Achtsamkeitsübungen können gut im Alltag eingebaut werden. Der in Hamburg tätige Psychologe und Achtsamkeits-Trainer Paul Stammeier empfiehlt eine Reihe von Übungsmöglichkeiten für den Alltag. An seinen Vorschlägen haben wir uns orientiert und ein einwöchiges Achtsamkeits-Übungsprogramm für dich und uns zusammengestellt.
Warum Achtsamkeit im Alltag ein Weg zu mehr Glück ist
Achtsamkeit ist im Buddismus verwurzelt und findet in den letzten 50 Jahren auch in der westlichen Welt immer mehr „Fans.“ Wissenschaftler haben nachweisen können, wie sich Achtsamkeit positiv auf Depressionen auswirkt und Stress senkt. Außerdem Hilft Achtsamkeit uns dabei, unsere Emotionen besser zu kontrollieren. Es erhöht die Stimmung und macht zufriendener und glücklicher. Das schöne an Achtsamkeitsübungen, sie sind nicht auf das Meditationskissen und ganz viel Ruhe angewiesen. Achtsamkeit lässt sich auch an jeder Ampel praktizieren.
Die einfachte Achtsamkeitsübung, die du überall durchführen kannst
Unseren Atem haben wir immer dabei. Bei der einfachsten Achtsamkeitsübung für den Alltag geht es darum, sich über das Einatmen und Ausatmen bewußt zu werden. Es ist so einfach wie es klingt. Du atmest ein und merkst: ich atme ein. Und du atmest aus und bist dir bewußt über das, was du tust. Häufig wird unsere Achtsamkeit durch Gedanken unterbrochen. Lass die Gedanken kommen und gehen und kehre wieder zurück zu diesem Atemzug…und diesem Atemzug.

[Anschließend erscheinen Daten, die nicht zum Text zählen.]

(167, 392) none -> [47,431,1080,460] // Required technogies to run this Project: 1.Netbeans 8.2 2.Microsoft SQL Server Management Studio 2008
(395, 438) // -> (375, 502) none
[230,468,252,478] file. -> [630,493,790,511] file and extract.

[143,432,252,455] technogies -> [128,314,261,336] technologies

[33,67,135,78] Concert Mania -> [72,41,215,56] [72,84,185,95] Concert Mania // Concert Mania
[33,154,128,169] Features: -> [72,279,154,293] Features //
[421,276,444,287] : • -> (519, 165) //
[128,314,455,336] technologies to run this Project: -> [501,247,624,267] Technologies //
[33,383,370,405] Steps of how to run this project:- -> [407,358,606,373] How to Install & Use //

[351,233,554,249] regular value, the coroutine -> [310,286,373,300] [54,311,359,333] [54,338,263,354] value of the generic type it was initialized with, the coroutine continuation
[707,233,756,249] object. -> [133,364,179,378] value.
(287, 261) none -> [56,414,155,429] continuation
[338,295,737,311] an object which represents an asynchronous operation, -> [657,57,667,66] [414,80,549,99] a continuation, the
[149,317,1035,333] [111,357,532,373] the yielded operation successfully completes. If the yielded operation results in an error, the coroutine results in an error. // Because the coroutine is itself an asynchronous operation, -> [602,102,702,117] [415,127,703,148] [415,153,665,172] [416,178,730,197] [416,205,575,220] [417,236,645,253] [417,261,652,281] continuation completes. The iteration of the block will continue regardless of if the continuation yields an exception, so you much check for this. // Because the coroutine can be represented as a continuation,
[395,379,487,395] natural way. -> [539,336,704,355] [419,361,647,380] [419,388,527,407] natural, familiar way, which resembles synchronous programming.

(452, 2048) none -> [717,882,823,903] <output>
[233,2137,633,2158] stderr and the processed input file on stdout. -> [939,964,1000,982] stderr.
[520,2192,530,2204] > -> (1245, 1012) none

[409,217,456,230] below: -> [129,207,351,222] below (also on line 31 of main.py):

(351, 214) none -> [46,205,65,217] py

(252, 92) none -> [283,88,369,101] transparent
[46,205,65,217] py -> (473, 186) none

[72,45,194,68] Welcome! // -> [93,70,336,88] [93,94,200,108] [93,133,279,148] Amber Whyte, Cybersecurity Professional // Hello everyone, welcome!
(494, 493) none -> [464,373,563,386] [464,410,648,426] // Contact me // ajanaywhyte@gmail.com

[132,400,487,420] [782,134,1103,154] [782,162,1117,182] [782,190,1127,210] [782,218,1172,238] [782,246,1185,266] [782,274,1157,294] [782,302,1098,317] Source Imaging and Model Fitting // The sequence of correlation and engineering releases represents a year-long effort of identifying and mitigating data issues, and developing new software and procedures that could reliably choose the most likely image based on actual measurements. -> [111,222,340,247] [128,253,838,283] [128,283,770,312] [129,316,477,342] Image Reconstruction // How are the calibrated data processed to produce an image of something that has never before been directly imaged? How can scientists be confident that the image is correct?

Je häufiger Achtsamkeit im Alltag geübt wird, desto länger bleiben unsere Gedanken beim Atem. Diese Übung kann eine Minute oder auch 20 Minuten praktiziert werden.
5 Hilfestellungen bei Achtsamkeitsübungen im Alltag
Vielleicht hast du Lust, eine Woche jeden Tag eine Achtsamkeitsübung in deinen Alltag zu integrieren. Nimm dir für diese eine Woche vor, jeweils täglich eine Handlung bzw. Tätigkeit achtsam und bewusst zu tun. Es ist hilfreich, dies in den Tagesablauf einzuplanen.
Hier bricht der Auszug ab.